Jumhur ulama berpendapat bahwa tasyahhud awal hukumnya sunnah. Seandainya wajib tentunya tidak dapat digantikan dengan sujud sahwi seperti halnya rukun shalat. [Lihat Ibnu Hazm, Al_Muhalla (III/268)]
Penulis berkata, “Justru itu sebagai dalil. Seandainya sujud sahwi itu hanya dikerjakan karena perkara yang bukan wajib saja, maka ini tidak dapat dibenarkan. Bahkan sujud sahwi itu tidak disyariatkan, kecuali karena meninggalkan perkara yang wajib. Sebab pada asalnya penambahan dalam shalat adalah perkara yang dilarang, dan sujud sahwi sebelum salam adalah tambahan dalam shalat. Jadi larangan ini tidak mungkin boleh dilanggar kecuali untuk suatu perkara yang wajib. Apabila sujud sahwi diwajibkan karena meninggalkan tasyahhud awal, maka berarti sama saja hukumnya dikerjakan atau tidak dikerjakan.” [Lihat kitab Asy_Syarh Al_Mumti’ (III/443-444)]

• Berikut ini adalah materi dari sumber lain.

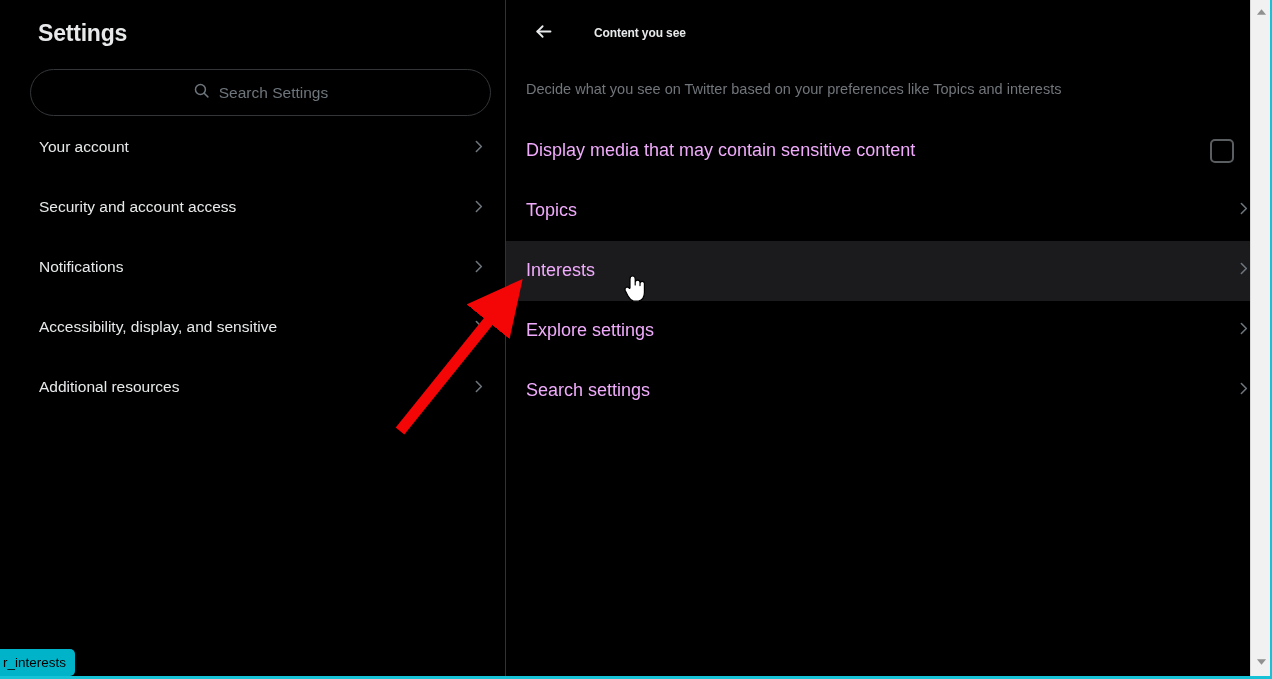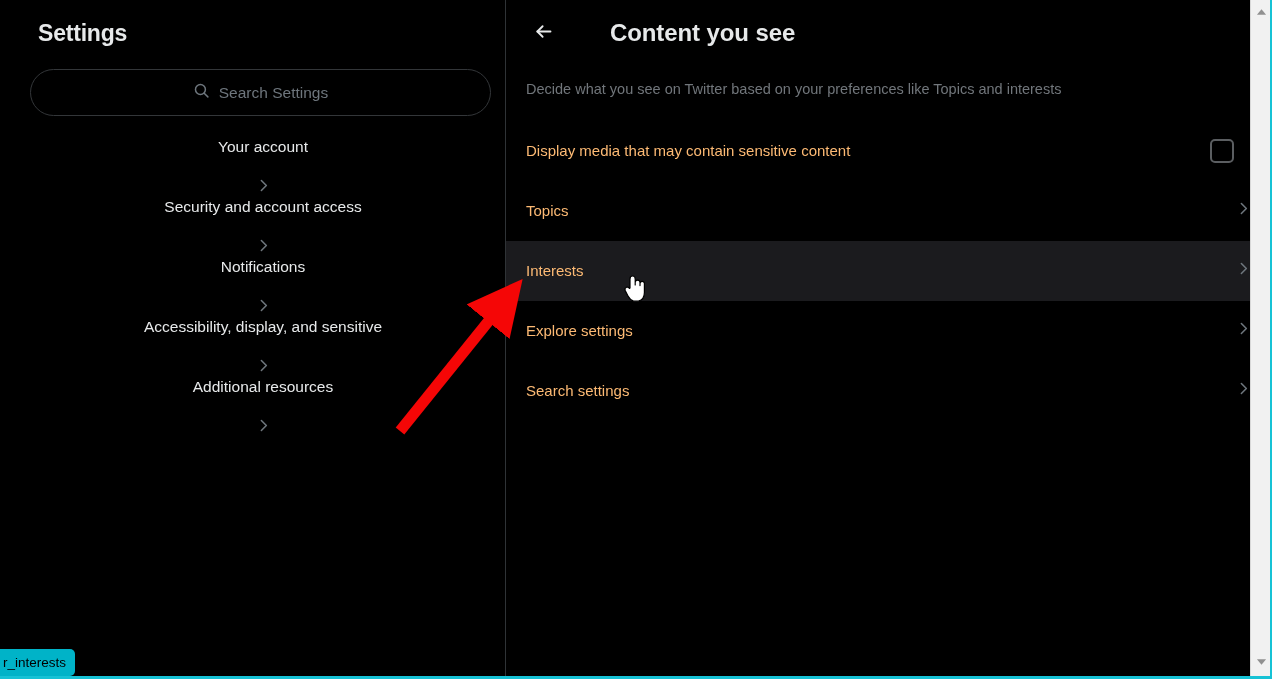--- a/index.html
+++ b/index.html
@@ -94,10 +94,9 @@
   }
   .detail-title {
     color:#e7e9ea;
-    font-size:24px;
+    font-size:12px;
     font-weight:bold;
     letter-spacing:-0.1px;
-    margin-left:16px;
   }
   .detail-desc {
     color:#71767b;

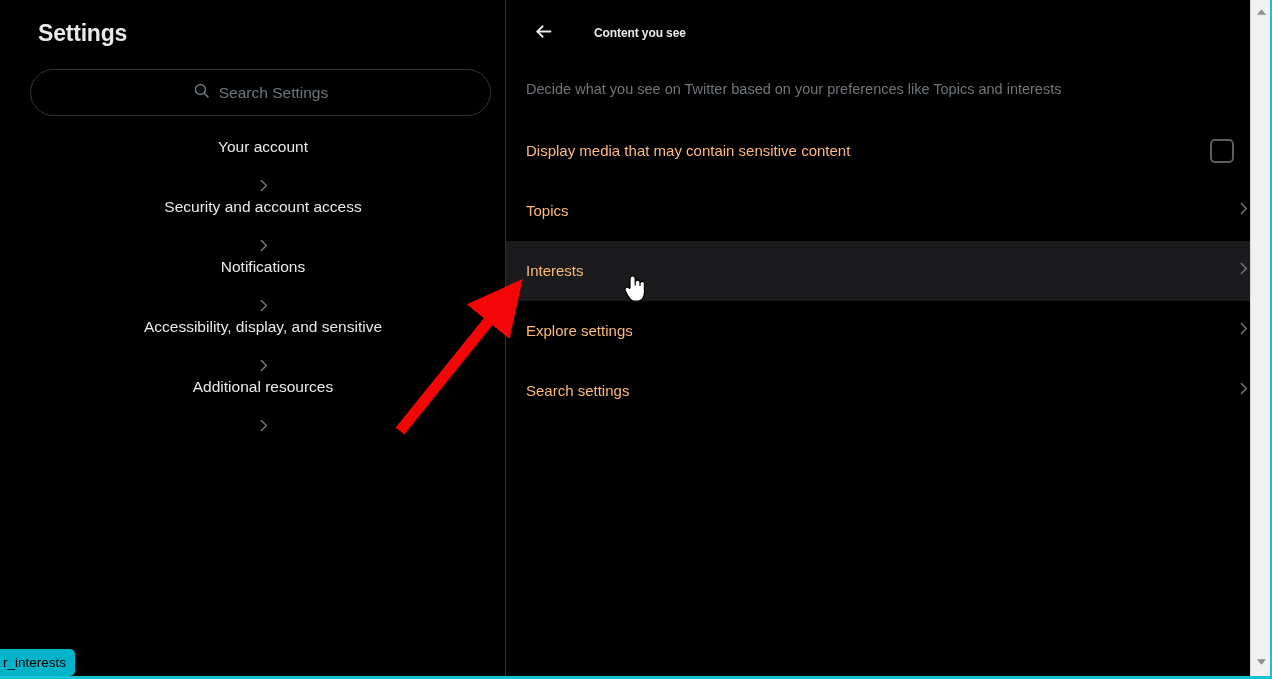--- a/index.html
+++ b/index.html
@@ -60,10 +60,9 @@
   .nav-item {
     height:60px;
     display:flex;
-    align-items:center;
+    align-items:flex-start;
     padding:0 18px 0 23px;
     cursor:pointer;
-    flex-direction:column;
   }
   .nav-label {
     color:#e7e9ea;

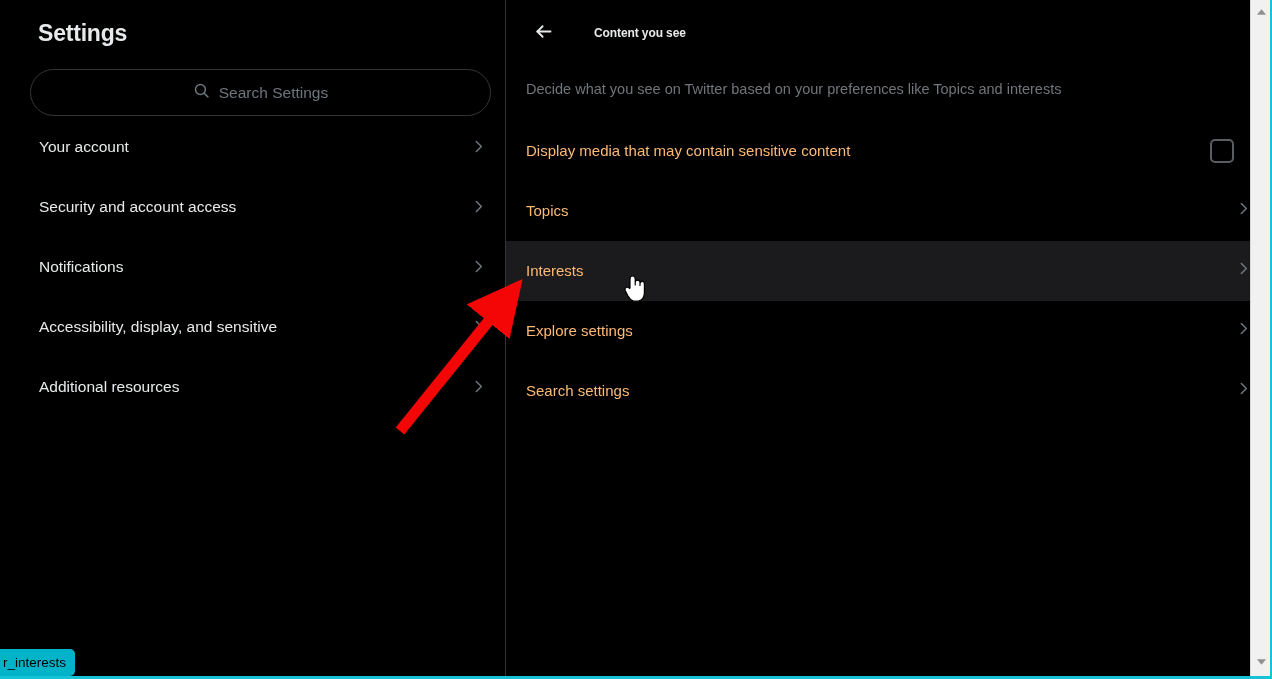--- a/index.html
+++ b/index.html
@@ -114,8 +114,8 @@
   }
   .row.active { background:#1b1b1e; }
   .row-label {
-    color:#fdba74;
-    font-size:15px;
+    color:#f0abfc;
+    font-size:18px;
     flex:1;
   }
   .checkbox {

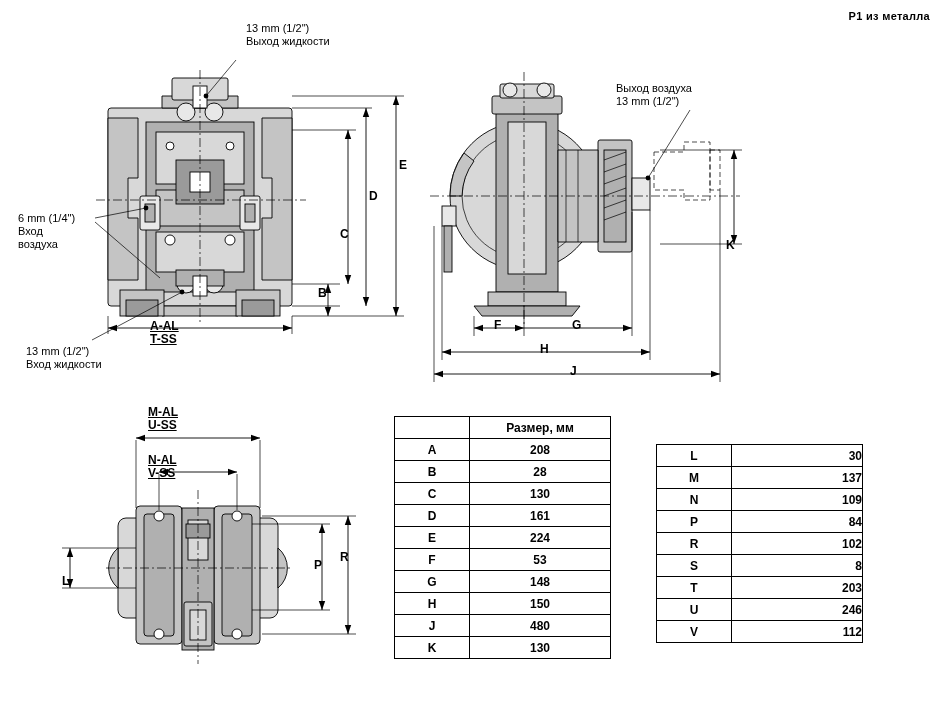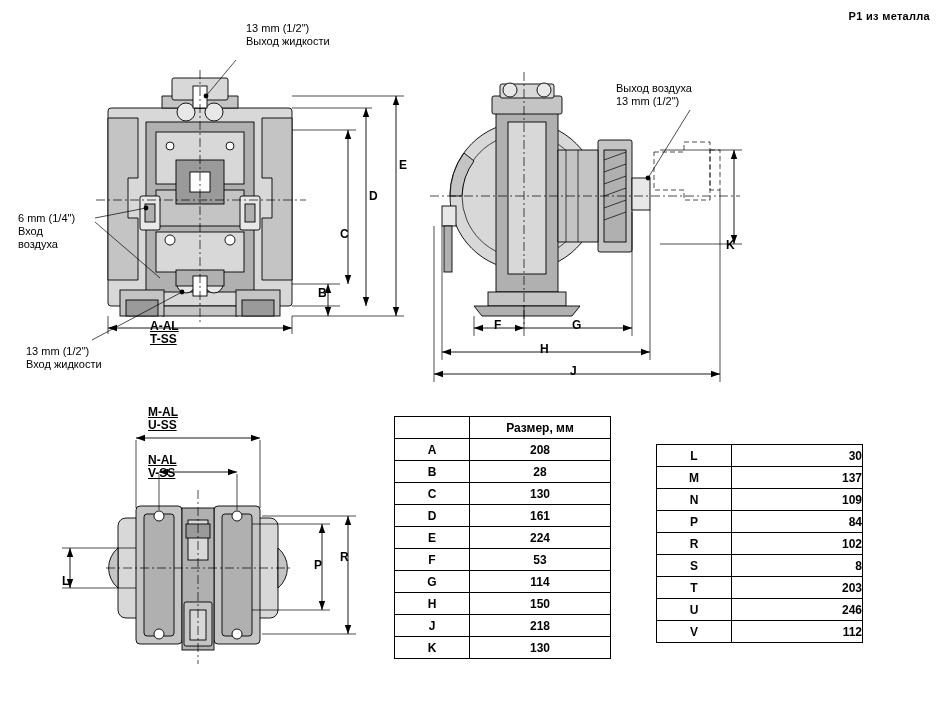--- a/index.html
+++ b/index.html
@@ -356,7 +356,7 @@
         </tr>
         <tr>
           <td class="let">G</td>
-          <td class="val">114</td>
+          <td class="val">148</td>
         </tr>
         <tr>
           <td class="let">H</td>

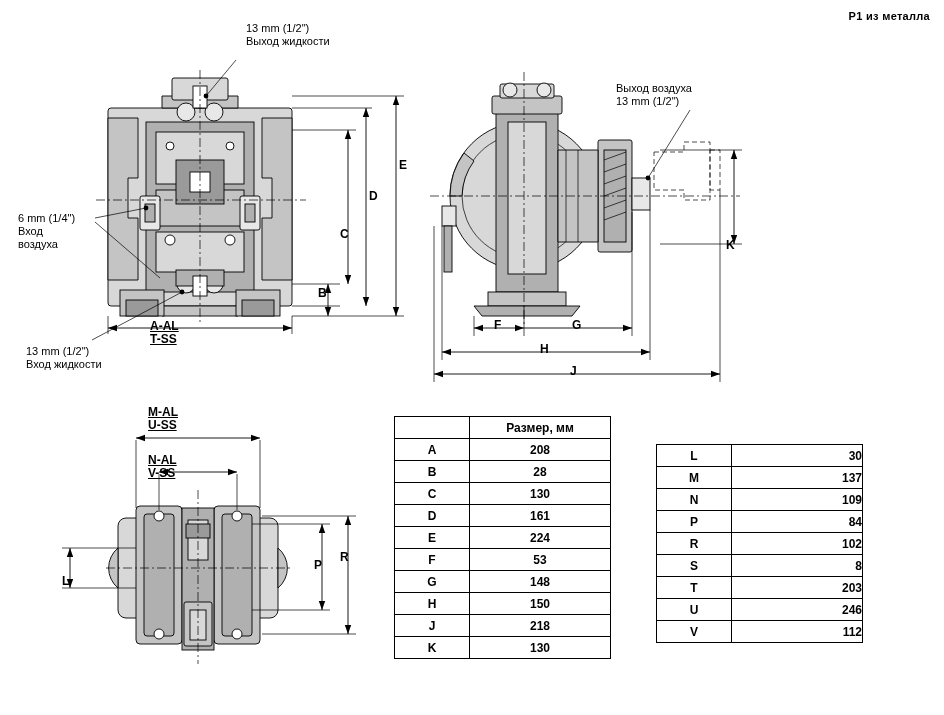--- a/index.html
+++ b/index.html
@@ -364,7 +364,7 @@
         </tr>
         <tr>
           <td class="let">J</td>
-          <td class="val">218</td>
+          <td class="val">480</td>
         </tr>
         <tr>
           <td class="let">K</td>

Membaca Tasyahhud dengan Suara Lirih
Para ulama sepakat bahwa tasyahhud awal dan akhir dibaca dengan suara lirih dan makruh hukumnya dijahrkan. Sebab tidak ada riwayat yang menyatakan bahwa Nabi shallallahu ‘alaihi wa sallam pernah menjahrkan-nya. Orang-orang mewarisi cara membaca seperti ini dari Nabi shallallahu ‘alaihi wa sallam hingga hari ini. Warisan seperti ini mirip dengan kabar mutawatir.